Image comparison data
==*==
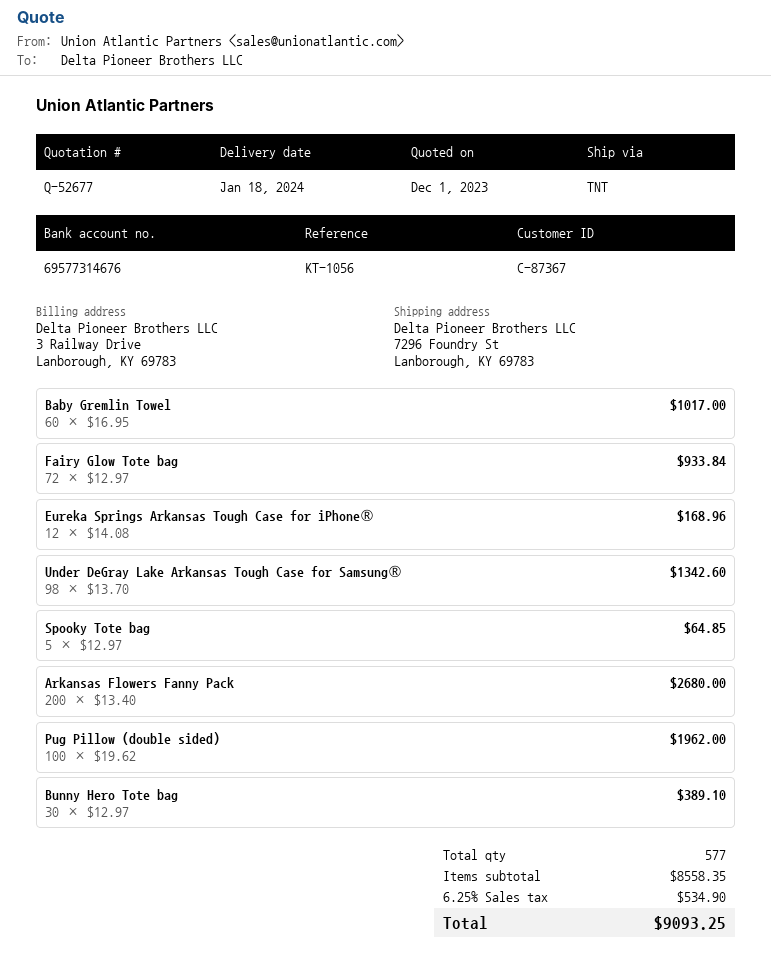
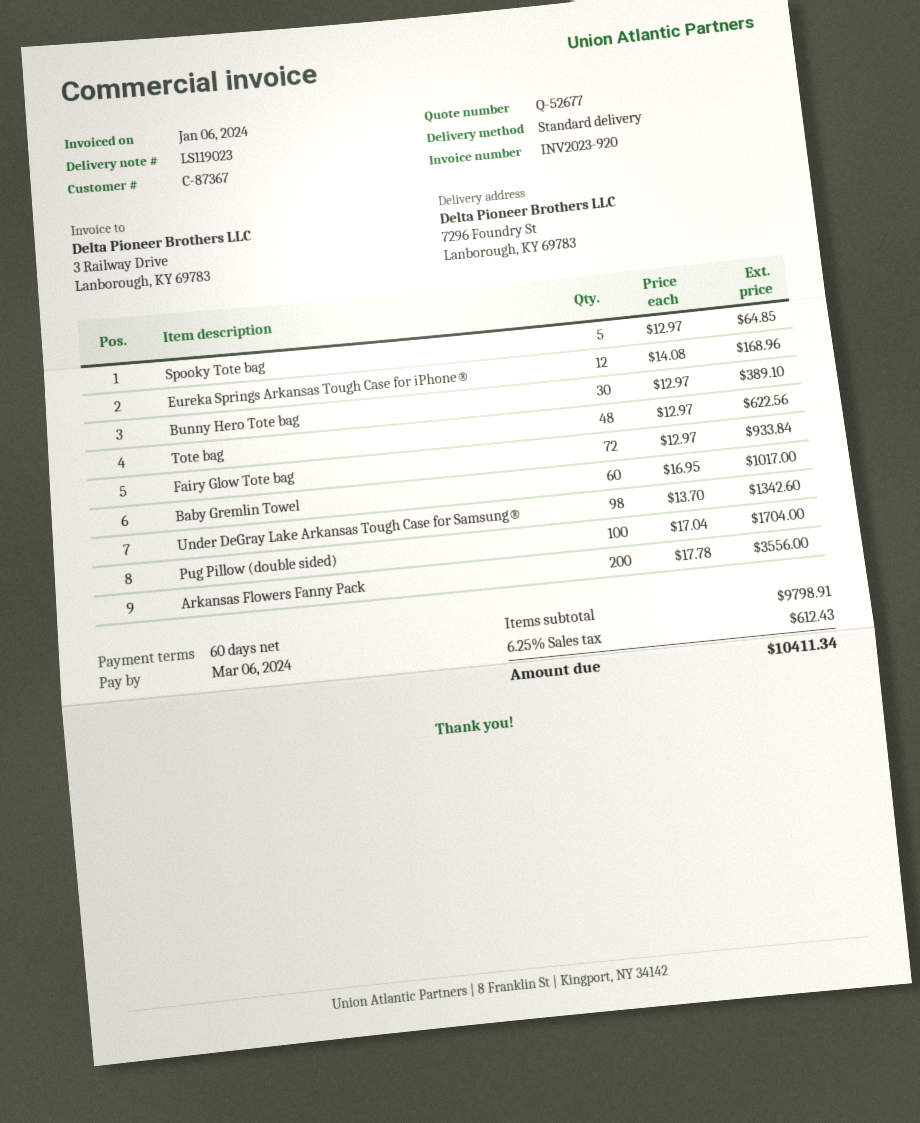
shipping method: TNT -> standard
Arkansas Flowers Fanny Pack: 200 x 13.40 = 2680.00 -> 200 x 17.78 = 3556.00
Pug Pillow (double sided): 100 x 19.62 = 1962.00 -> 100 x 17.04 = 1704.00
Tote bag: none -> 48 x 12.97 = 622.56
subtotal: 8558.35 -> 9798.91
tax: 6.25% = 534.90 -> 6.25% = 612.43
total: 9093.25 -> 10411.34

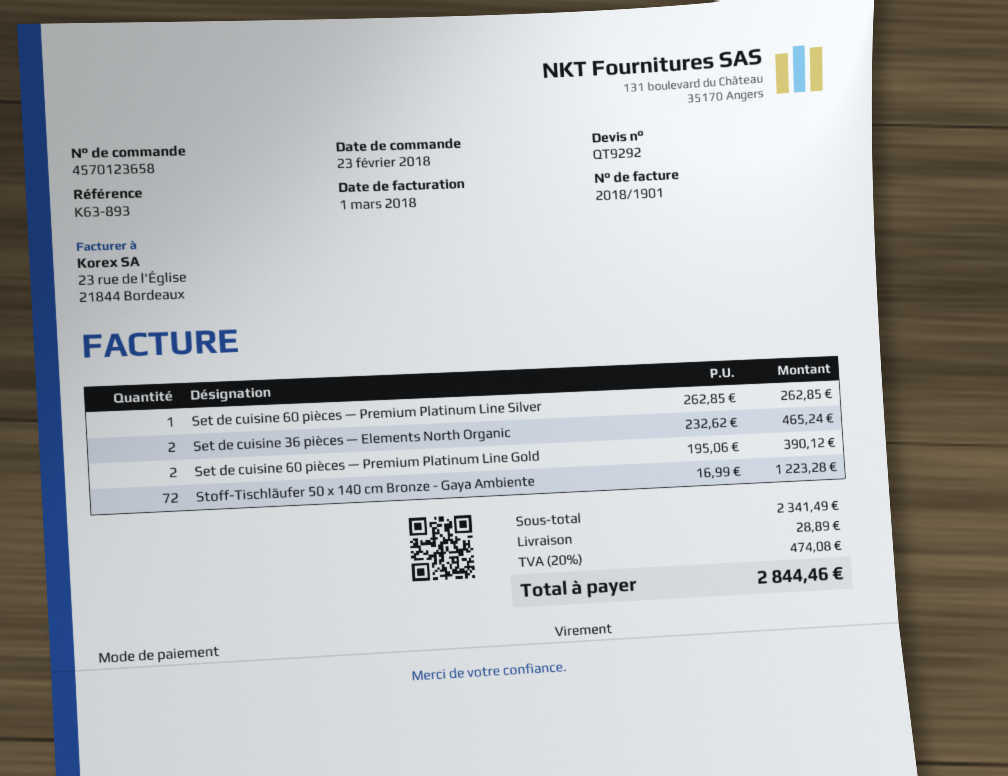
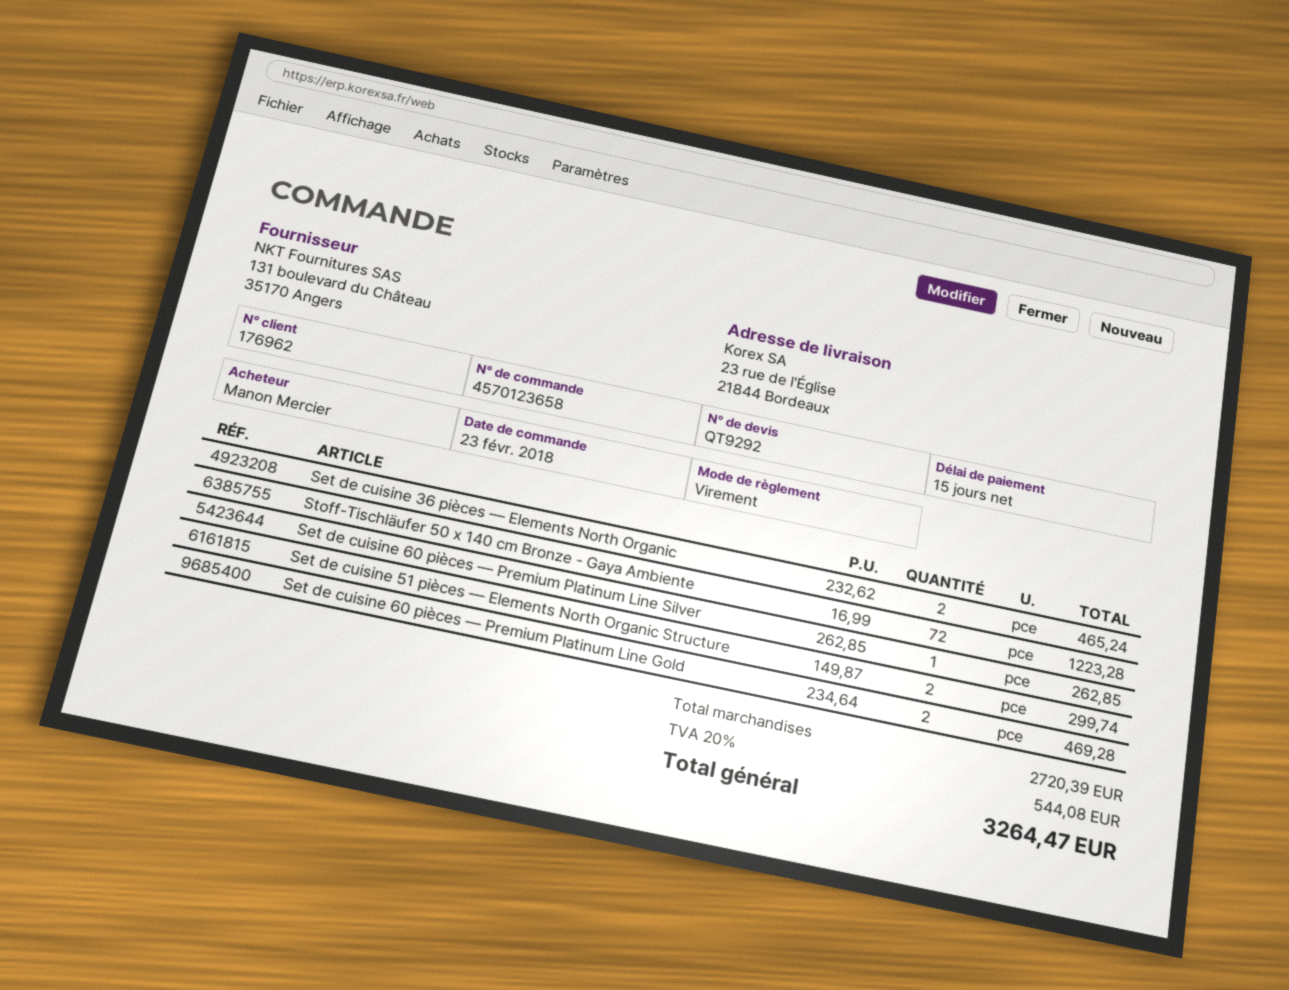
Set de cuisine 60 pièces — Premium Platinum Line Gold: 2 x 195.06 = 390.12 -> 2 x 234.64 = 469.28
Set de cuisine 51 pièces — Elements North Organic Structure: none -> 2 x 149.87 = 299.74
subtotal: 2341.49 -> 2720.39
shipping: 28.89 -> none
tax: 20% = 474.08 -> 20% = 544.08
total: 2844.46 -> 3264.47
==*==
▶ [ASSIGNMENT] Please return only the lines from the one holding "Pug Pillow (double" through the end of the data, both ends included; do not copy any pictures.

▶ [ANSWER TO THIS TASK]
Pug Pillow (double sided): 100 x 19.62 = 1962.00 -> 100 x 17.04 = 1704.00
Tote bag: none -> 48 x 12.97 = 622.56
subtotal: 8558.35 -> 9798.91
tax: 6.25% = 534.90 -> 6.25% = 612.43
total: 9093.25 -> 10411.34

Set de cuisine 60 pièces — Premium Platinum Line Gold: 2 x 195.06 = 390.12 -> 2 x 234.64 = 469.28
Set de cuisine 51 pièces — Elements North Organic Structure: none -> 2 x 149.87 = 299.74
subtotal: 2341.49 -> 2720.39
shipping: 28.89 -> none
tax: 20% = 474.08 -> 20% = 544.08
total: 2844.46 -> 3264.47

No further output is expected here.